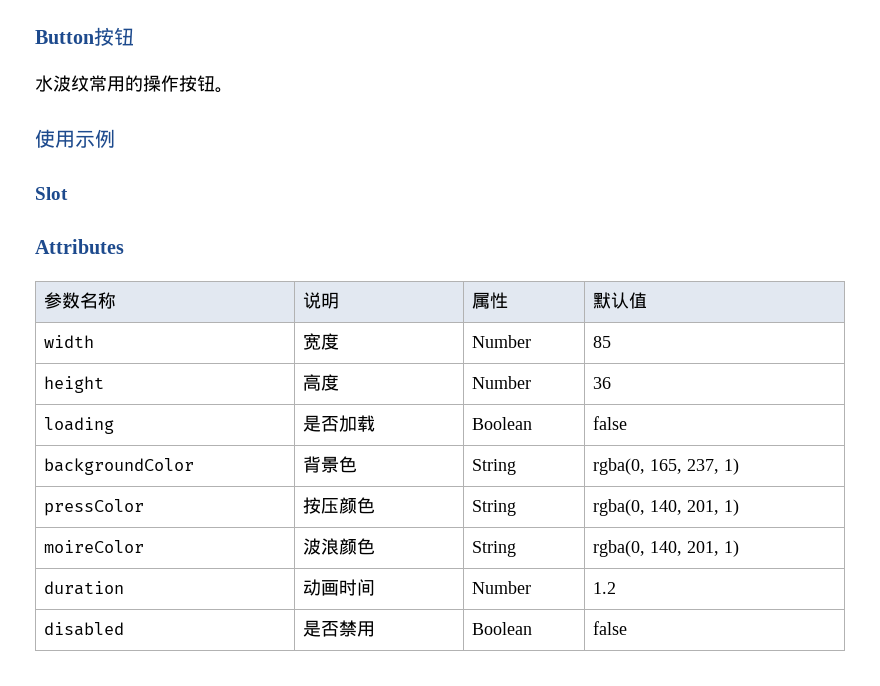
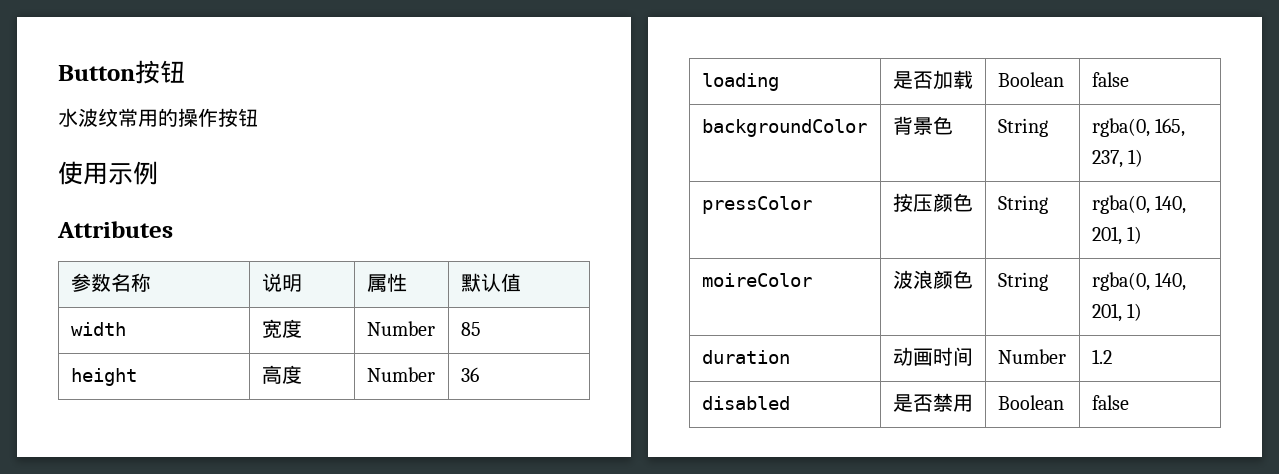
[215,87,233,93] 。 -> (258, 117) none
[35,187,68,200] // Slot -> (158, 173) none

---

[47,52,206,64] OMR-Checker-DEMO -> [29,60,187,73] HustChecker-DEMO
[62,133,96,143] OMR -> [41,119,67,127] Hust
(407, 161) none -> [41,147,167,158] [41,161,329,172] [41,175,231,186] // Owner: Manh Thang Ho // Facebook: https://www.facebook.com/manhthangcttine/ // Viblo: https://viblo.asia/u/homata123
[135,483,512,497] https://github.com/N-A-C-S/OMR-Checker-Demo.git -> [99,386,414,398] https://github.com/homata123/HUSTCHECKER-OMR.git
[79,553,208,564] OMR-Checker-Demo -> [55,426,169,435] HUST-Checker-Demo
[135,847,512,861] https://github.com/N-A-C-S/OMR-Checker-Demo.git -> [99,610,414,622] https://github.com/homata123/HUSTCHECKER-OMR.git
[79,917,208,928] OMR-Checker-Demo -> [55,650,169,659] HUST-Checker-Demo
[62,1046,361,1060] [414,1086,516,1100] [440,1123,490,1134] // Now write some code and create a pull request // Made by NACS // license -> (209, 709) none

...

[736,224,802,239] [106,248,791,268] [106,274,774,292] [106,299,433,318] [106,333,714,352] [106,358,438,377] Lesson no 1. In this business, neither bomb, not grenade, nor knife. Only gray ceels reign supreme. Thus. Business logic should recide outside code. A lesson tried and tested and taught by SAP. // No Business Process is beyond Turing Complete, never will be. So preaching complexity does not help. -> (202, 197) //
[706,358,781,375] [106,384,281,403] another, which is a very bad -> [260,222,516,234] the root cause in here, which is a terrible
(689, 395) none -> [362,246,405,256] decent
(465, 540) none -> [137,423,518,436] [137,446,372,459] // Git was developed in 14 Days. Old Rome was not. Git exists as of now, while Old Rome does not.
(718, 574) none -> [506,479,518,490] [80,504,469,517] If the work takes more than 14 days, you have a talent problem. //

**Problem statement**. I'd like the lines above from the one with "(689, 395) none -> [362,246,405,256] decent" up to and including the one with "(718, 574) none" copied exactly, with no other lines.

**Exercise response**.
(689, 395) none -> [362,246,405,256] decent
(465, 540) none -> [137,423,518,436] [137,446,372,459] // Git was developed in 14 Days. Old Rome was not. Git exists as of now, while Old Rome does not.
(718, 574) none -> [506,479,518,490] [80,504,469,517] If the work takes more than 14 days, you have a talent problem. //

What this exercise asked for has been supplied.